Records drawn from a dataset
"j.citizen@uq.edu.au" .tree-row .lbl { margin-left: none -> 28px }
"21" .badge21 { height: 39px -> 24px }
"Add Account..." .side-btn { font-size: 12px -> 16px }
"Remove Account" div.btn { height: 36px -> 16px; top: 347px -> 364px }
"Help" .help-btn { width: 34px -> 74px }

The task
Could all of the entries be retyped word for word?

Your response
"j.citizen@uq.edu.au" .tree-row .lbl { margin-left: none -> 28px }
"21" .badge21 { height: 39px -> 24px }
"Add Account..." .side-btn { font-size: 12px -> 16px }
"Remove Account" div.btn { height: 36px -> 16px; top: 347px -> 364px }
"Help" .help-btn { width: 34px -> 74px }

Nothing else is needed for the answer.